Work item> Go through the data below and copy each line where the word "that" occurs.

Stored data
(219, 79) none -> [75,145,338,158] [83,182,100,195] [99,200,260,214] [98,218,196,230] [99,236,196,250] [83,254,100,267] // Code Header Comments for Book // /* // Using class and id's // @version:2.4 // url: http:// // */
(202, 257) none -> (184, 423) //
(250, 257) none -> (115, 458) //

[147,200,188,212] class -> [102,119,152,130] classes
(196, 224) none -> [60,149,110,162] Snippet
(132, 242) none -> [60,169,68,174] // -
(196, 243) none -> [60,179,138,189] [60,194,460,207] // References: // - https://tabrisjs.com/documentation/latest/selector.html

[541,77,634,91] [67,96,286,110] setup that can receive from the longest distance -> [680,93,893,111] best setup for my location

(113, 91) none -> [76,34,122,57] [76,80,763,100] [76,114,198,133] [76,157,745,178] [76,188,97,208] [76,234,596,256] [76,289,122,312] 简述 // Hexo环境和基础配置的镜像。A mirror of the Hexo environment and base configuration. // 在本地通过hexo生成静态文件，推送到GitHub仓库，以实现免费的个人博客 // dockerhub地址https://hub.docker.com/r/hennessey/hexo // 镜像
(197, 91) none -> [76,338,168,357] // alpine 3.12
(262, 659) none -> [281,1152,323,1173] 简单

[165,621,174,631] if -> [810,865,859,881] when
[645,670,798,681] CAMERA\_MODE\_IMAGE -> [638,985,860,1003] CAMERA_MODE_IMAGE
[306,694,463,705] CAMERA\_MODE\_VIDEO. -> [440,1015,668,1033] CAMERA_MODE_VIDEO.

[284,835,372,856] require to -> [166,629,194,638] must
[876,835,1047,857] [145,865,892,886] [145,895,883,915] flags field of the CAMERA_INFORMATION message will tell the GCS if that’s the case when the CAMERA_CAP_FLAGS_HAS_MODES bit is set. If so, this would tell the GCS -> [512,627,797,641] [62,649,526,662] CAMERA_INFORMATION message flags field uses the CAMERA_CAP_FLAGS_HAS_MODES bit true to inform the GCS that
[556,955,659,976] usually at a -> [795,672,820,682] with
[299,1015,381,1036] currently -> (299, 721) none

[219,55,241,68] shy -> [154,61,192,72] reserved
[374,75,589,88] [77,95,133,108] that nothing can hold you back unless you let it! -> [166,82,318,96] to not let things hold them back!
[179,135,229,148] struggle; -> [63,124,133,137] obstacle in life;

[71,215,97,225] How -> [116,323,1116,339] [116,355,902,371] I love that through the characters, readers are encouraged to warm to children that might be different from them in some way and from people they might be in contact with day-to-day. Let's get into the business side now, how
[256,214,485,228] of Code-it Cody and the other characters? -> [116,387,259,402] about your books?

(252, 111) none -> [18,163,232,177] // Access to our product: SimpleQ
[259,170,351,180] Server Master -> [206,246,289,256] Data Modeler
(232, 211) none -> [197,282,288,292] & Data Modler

Answer to the exercise>
[541,77,634,91] [67,96,286,110] setup that can receive from the longest distance -> [680,93,893,111] best setup for my location
[876,835,1047,857] [145,865,892,886] [145,895,883,915] flags field of the CAMERA_INFORMATION message will tell the GCS if that’s the case when the CAMERA_CAP_FLAGS_HAS_MODES bit is set. If so, this would tell the GCS -> [512,627,797,641] [62,649,526,662] CAMERA_INFORMATION message flags field uses the CAMERA_CAP_FLAGS_HAS_MODES bit true to inform the GCS that
[374,75,589,88] [77,95,133,108] that nothing can hold you back unless you let it! -> [166,82,318,96] to not let things hold them back!
[71,215,97,225] How -> [116,323,1116,339] [116,355,902,371] I love that through the characters, readers are encouraged to warm to children that might be different from them in some way and from people they might be in contact with day-to-day. Let's get into the business side now, how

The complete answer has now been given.